Ils ont déclaré que ces jeunes devaient être adéquatement des ressources grâce à la formation pratique pour recevoir les compétences requises pour leur permettre de devenir indépendantes des emplois dans leurs diverses créations d’emplois.
Selon eux, les institutions doivent également soutenir les jeunes connectés aux rues avec les startups et la logistique nécessaires et ont également contesté les parties prenantes du secteur à créer des liens pour identifier rapidement les problèmes émergents qui poussent les jeunes à vivre dans la rue.
Ils étaient des points de vue selon lesquels les maisons brisées, la pauvreté, la toxicomanie, la migration urbaine rurale, entre autres, sont quelques-uns des facteurs qui augmentent le streettisme chez les jeunes à travers le pays.
Les panélistes ont fait l’appel lors d’une conférence publique et d’un forum des parties prenantes organisé par le SCEF lors de sa célébration du 15e anniversaire en collaboration avec 2Rest sous le thème: «Transformer la recherche en action: faire avancer les droits et le bien-être des enfants liés au Ghana.
« Un cadre complet sur les données sur les enfants de Street Connect doit être disponible pour la recherche et la collecte d’informations », a déclaré M. REST Youth Advocate, M. Richie Lamptey.

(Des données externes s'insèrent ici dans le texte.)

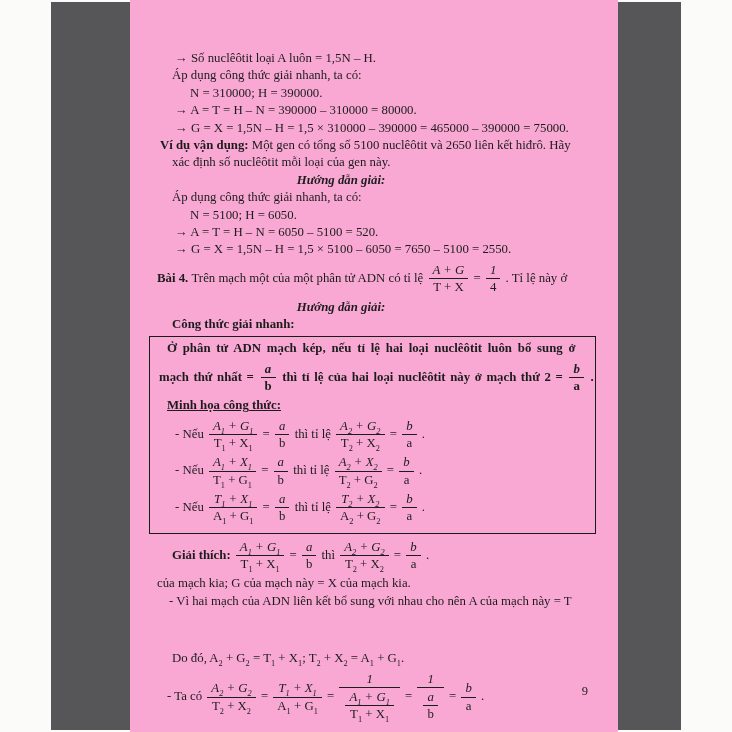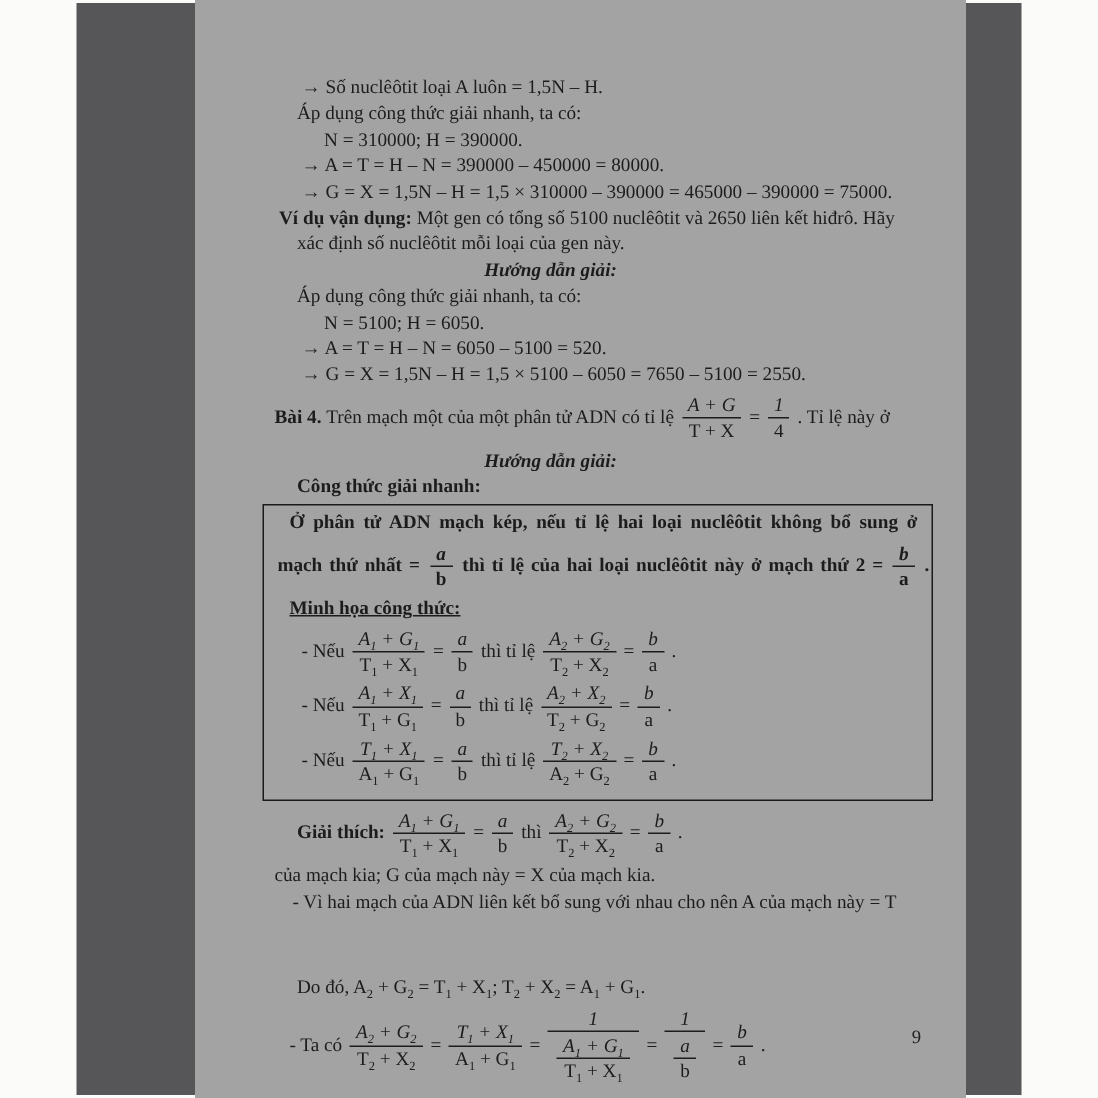"→ Số nuclêôtit loại A" div.page { background: #a3a3a3 -> #f9a8d4; padding-left: 26px -> none }
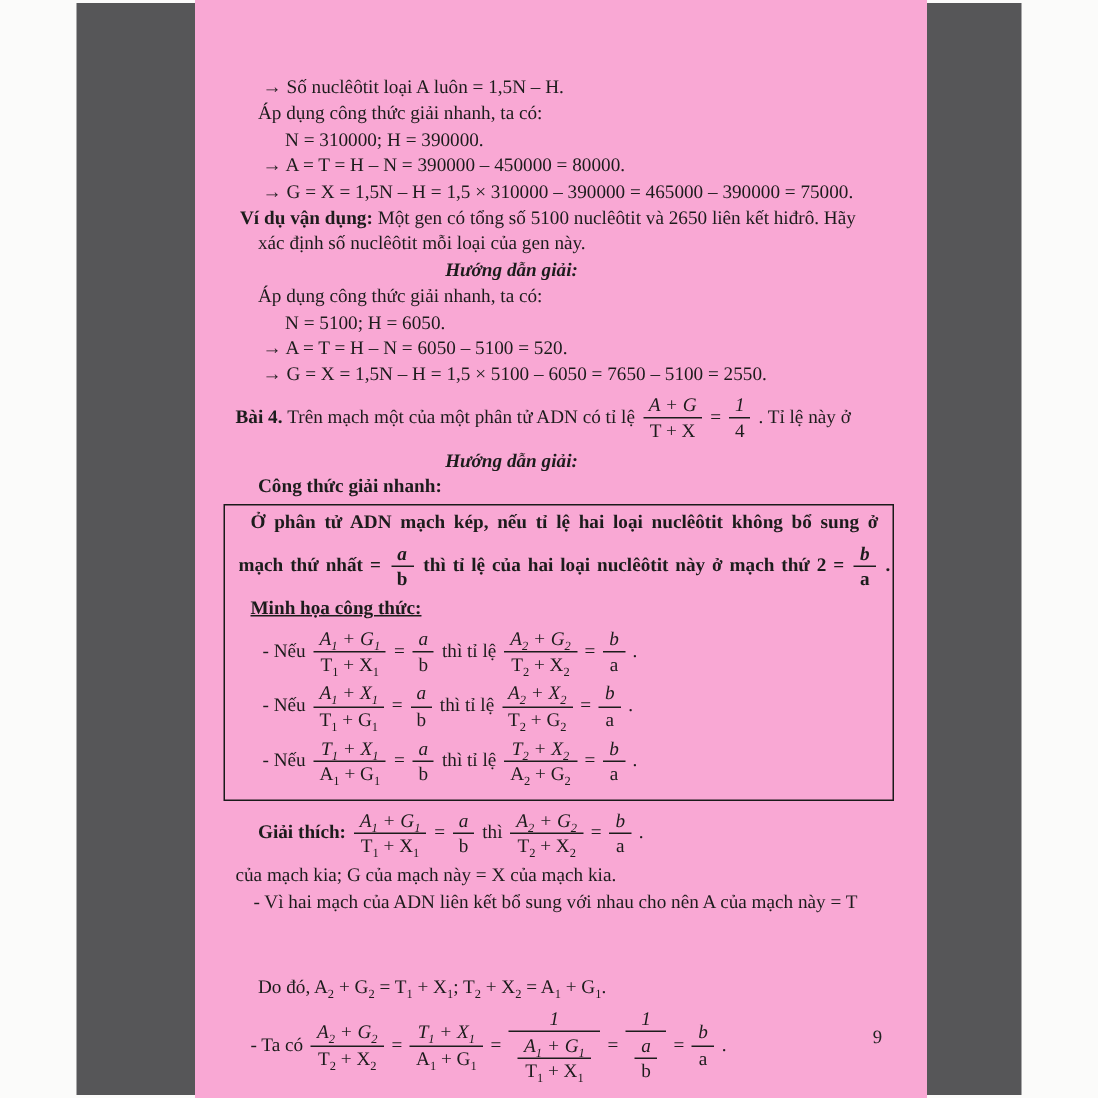"→ A = T = H – N = 390000" span { text: 450000 -> 310000 }
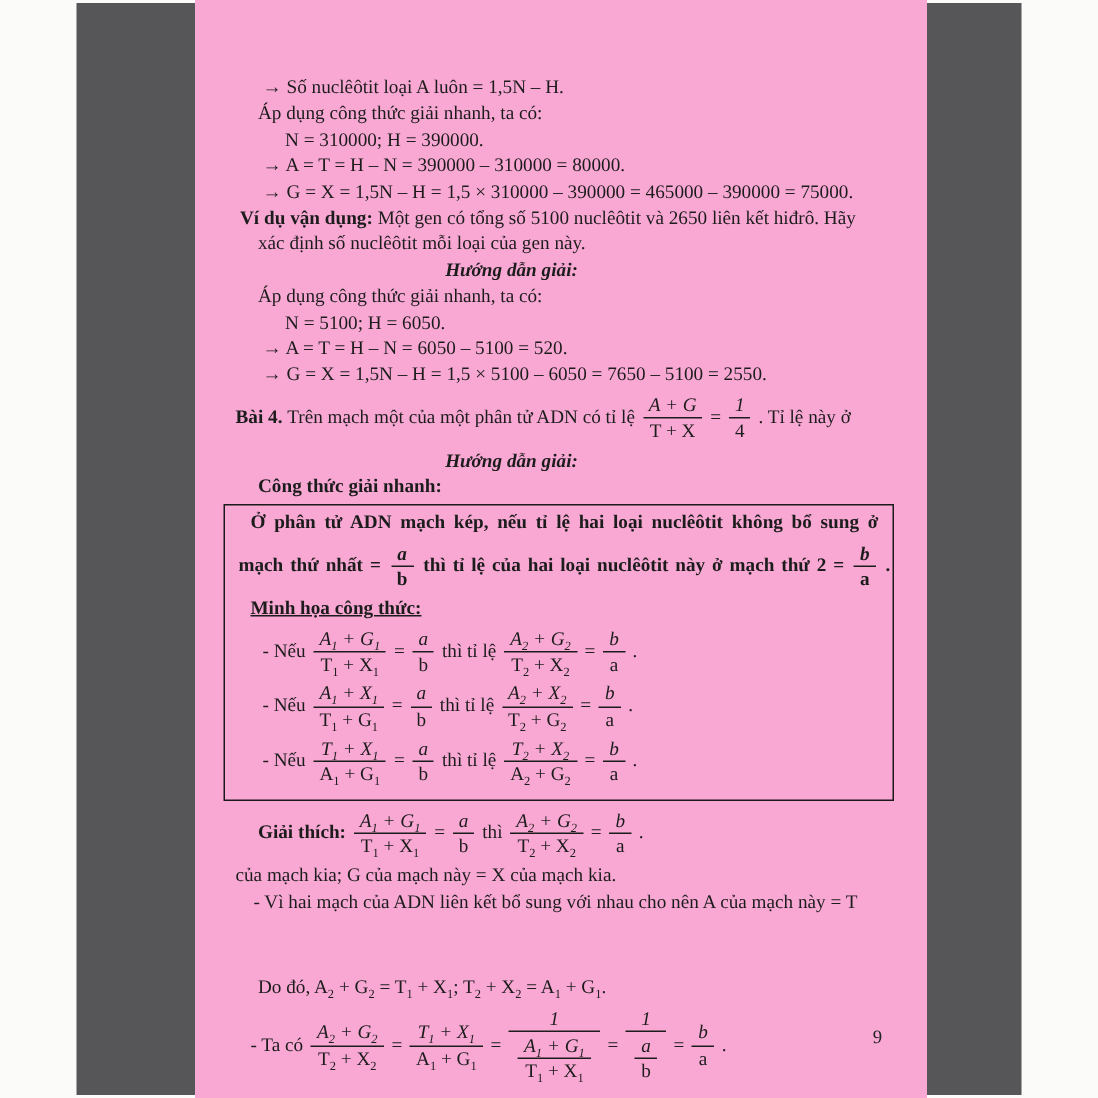"Ở phân tử ADN mạch" span { text: không -> luôn }
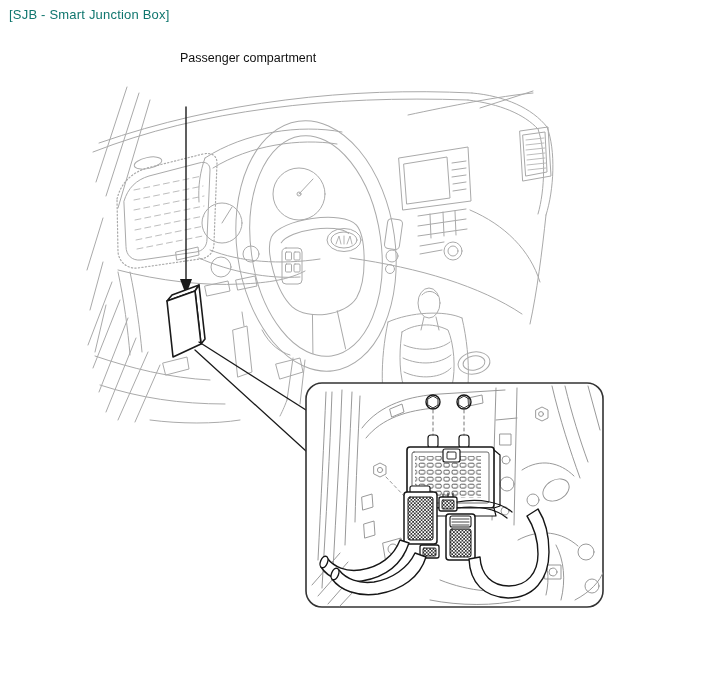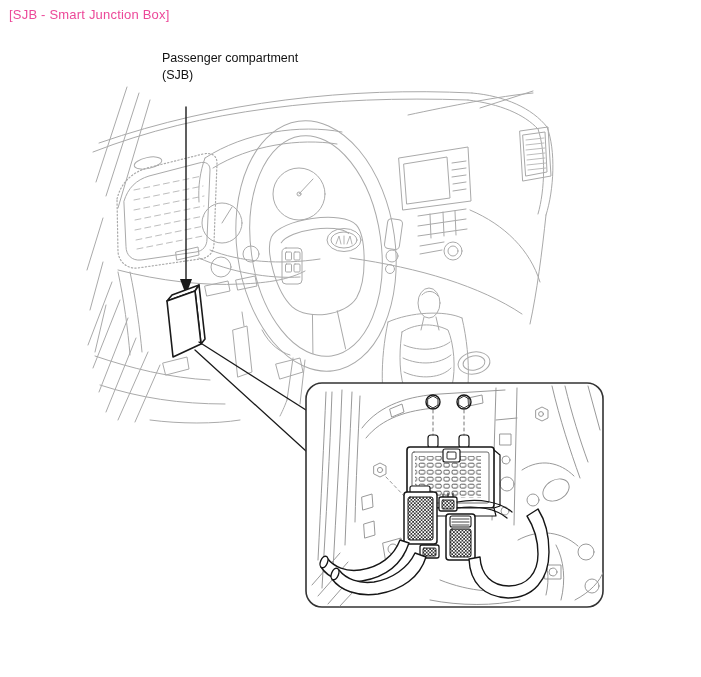"[SJB - Smart Junction Box]" .page-title { color: #ec4899 -> #0f766e }
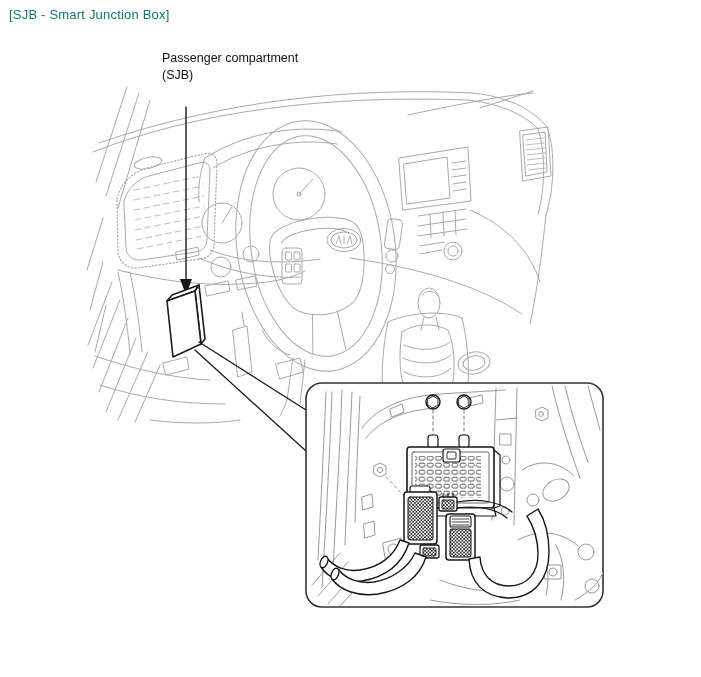"Passenger compartment" .sjb-label { left: 162px -> 180px }
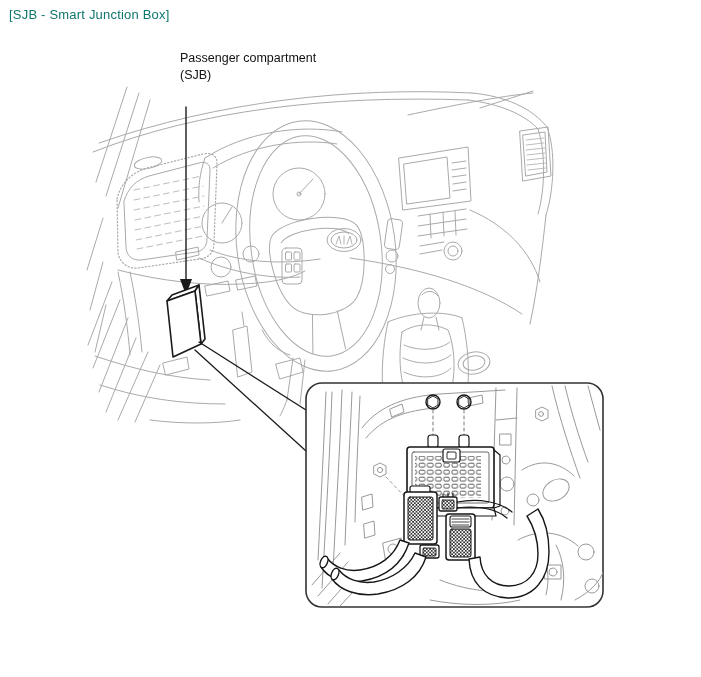"(SJB)" div { html: <div>(SJB)</div> -> none }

Le Dr Ernestina Korleki Tetteh a toutefois exhorté les médias à souligner davantage les enfants dans la rue à attirer l’attention du gouvernement et d’autres organismes connexes pour lutter contre la menace.
Un communiqué conjoint émis par SCEF et 2 repos a appelé les décideurs politiques à étendre les mesures de protection sociale, à mettre en place des écoles de formation professionnelle, des mesures de protection, dans des apprentissages et des réformes dans les systèmes de protection de l’enfance ainsi que des défis des jeunes de la rue.
Pour sa part, le directeur exécutif de SCEF, M. Paul Semeh, a déclaré que les jeunes devaient être autorisés à faire des imports de la formulation des politiques, affirmant que sa tenue soutenait plus de 1,7 million d’enfants et de familles et ont réintégré 97 enfants avec succès dans la société.